**What you need to do**
Every entry should be reproduced precisely, with each picture left out.

**Extracted material**
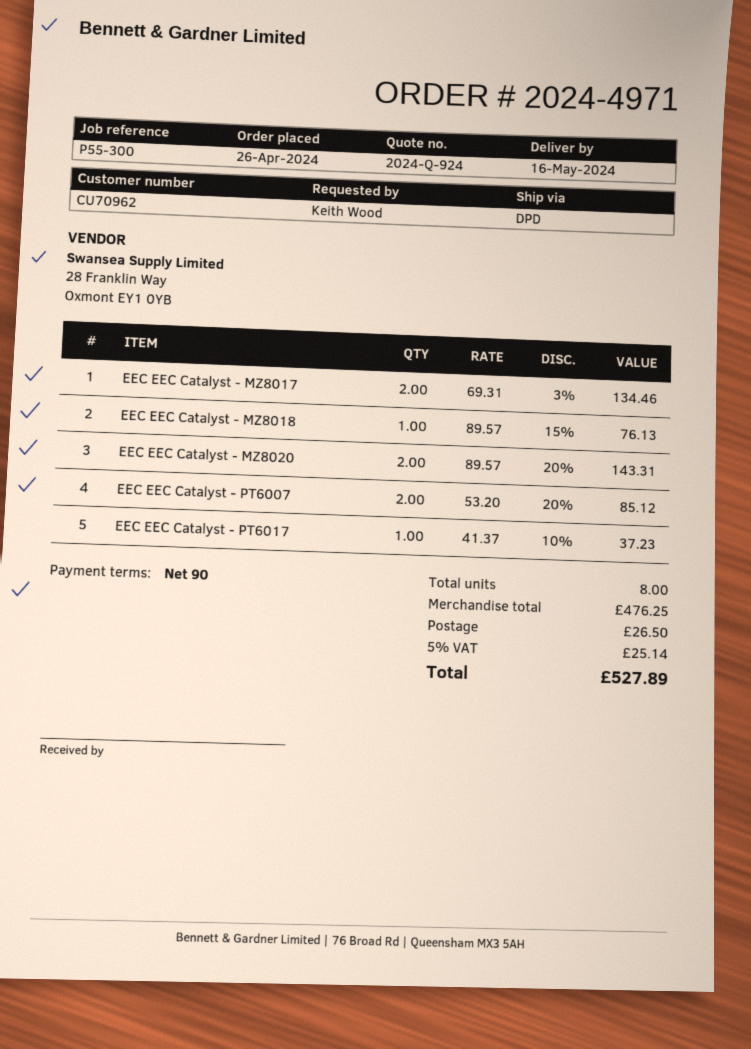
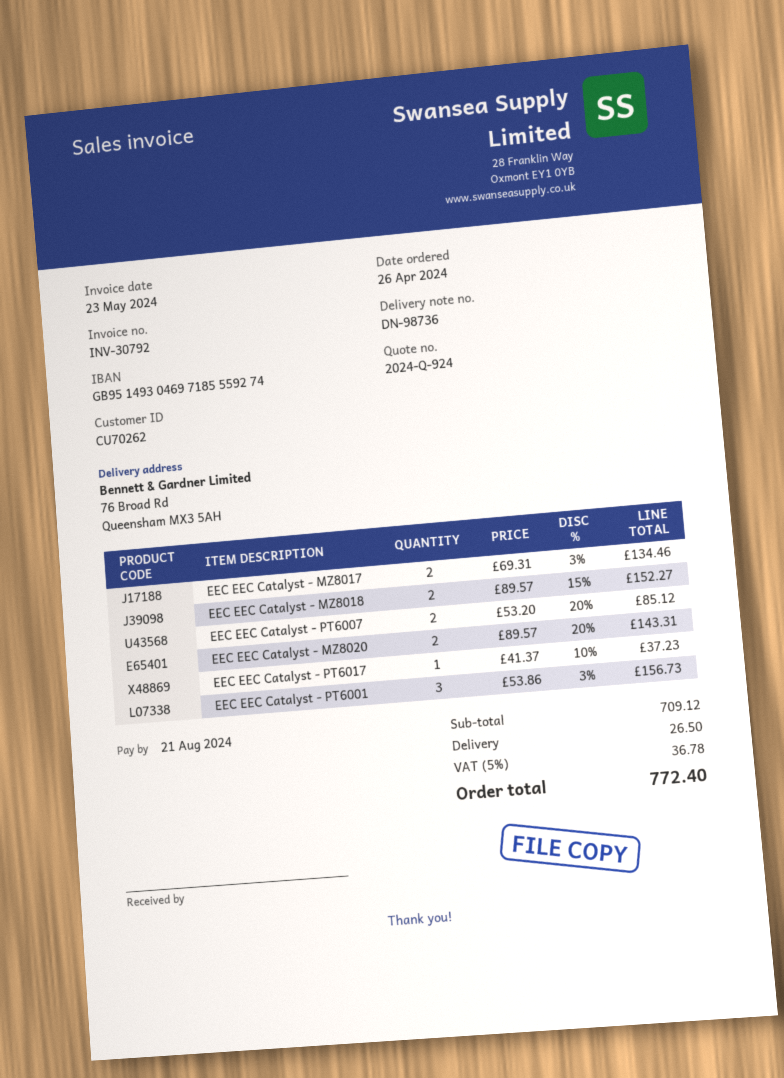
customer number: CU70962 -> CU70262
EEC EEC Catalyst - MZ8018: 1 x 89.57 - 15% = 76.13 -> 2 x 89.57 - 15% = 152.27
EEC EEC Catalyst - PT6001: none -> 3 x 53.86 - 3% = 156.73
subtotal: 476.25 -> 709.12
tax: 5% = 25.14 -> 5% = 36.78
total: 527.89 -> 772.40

**Answer below**
customer number: CU70962 -> CU70262
EEC EEC Catalyst - MZ8018: 1 x 89.57 - 15% = 76.13 -> 2 x 89.57 - 15% = 152.27
EEC EEC Catalyst - PT6001: none -> 3 x 53.86 - 3% = 156.73
subtotal: 476.25 -> 709.12
tax: 5% = 25.14 -> 5% = 36.78
total: 527.89 -> 772.40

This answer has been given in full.